### YOUR GOAL
In the records that follow, find each line containing "atacante" and copy it.

### AVAILABLE DATA
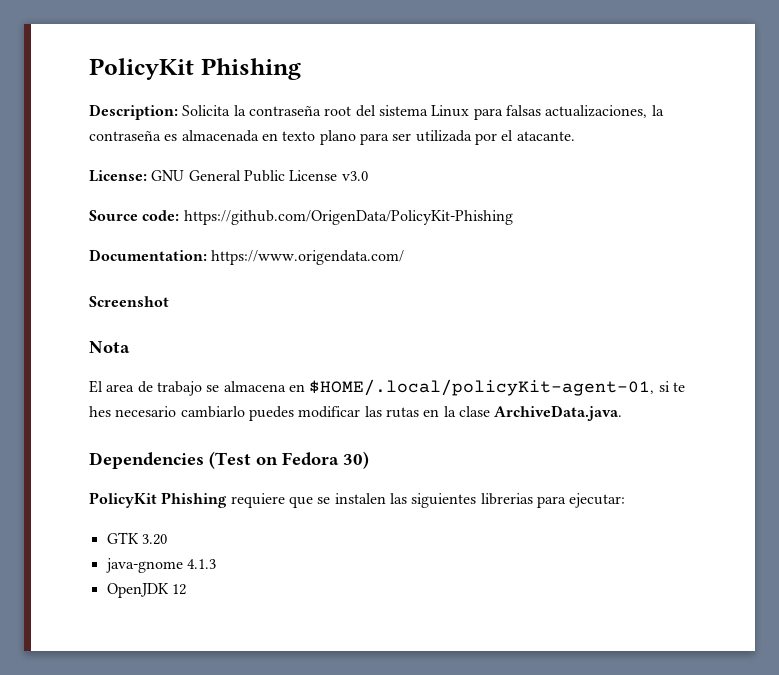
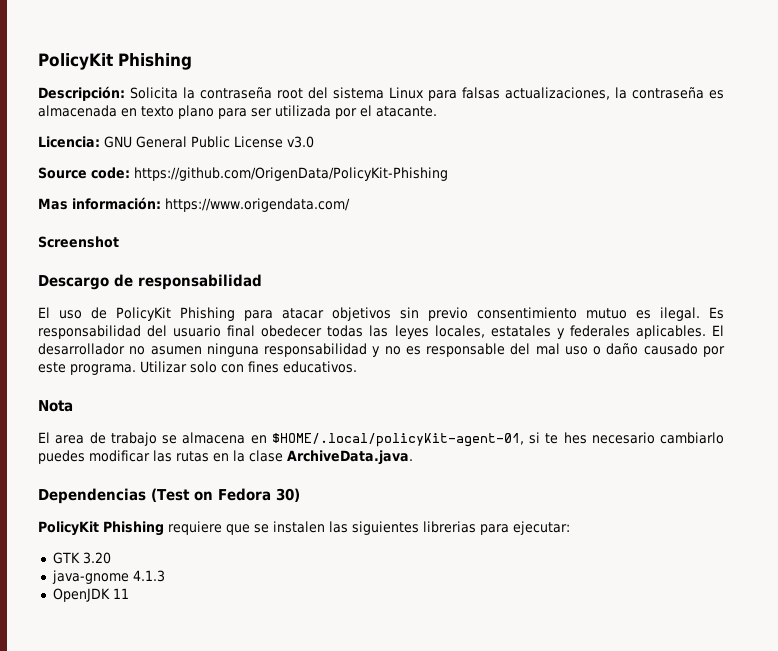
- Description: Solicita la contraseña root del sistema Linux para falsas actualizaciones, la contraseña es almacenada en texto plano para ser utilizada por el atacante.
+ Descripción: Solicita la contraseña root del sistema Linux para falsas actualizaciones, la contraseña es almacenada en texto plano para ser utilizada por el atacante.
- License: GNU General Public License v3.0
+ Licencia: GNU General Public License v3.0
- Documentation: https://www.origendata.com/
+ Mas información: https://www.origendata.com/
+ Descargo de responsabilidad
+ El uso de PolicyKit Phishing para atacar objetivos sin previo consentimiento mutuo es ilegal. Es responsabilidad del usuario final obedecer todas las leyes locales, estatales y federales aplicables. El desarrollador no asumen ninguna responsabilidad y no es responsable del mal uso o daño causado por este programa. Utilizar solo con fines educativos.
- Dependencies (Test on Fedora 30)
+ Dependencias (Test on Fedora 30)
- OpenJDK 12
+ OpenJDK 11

...

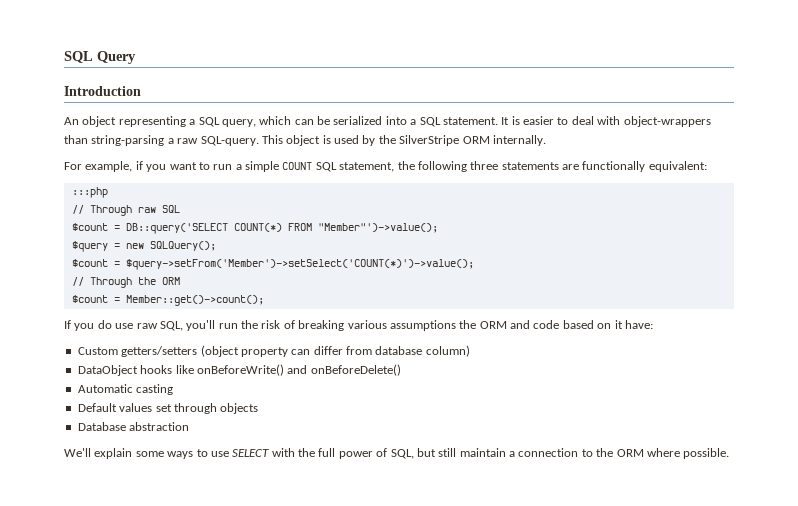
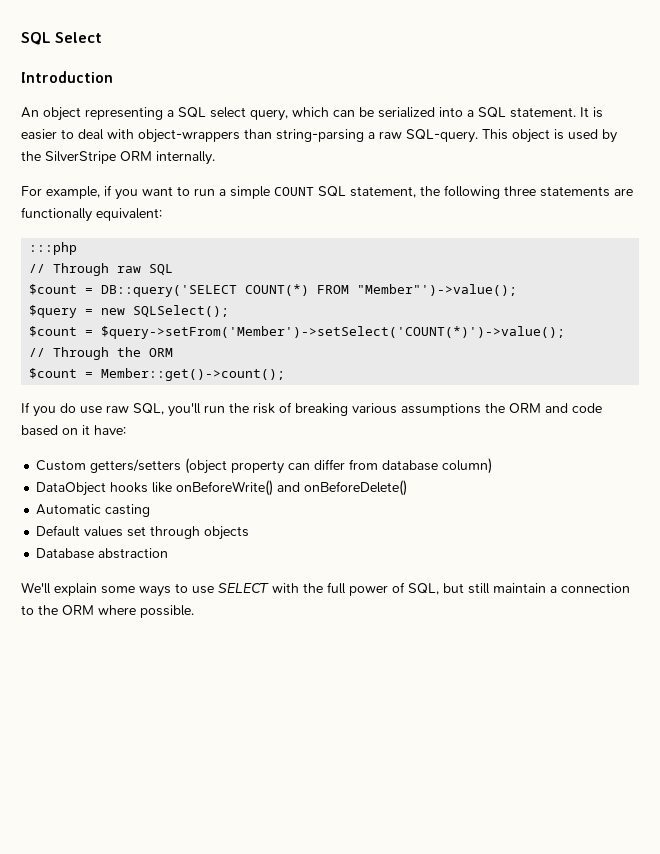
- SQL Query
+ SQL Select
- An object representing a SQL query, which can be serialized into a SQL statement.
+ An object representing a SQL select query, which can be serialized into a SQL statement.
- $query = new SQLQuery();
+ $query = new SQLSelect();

### RESPONSE TO THIS EXERCISE
- Description: Solicita la contraseña root del sistema Linux para falsas actualizaciones, la contraseña es almacenada en texto plano para ser utilizada por el atacante.
+ Descripción: Solicita la contraseña root del sistema Linux para falsas actualizaciones, la contraseña es almacenada en texto plano para ser utilizada por el atacante.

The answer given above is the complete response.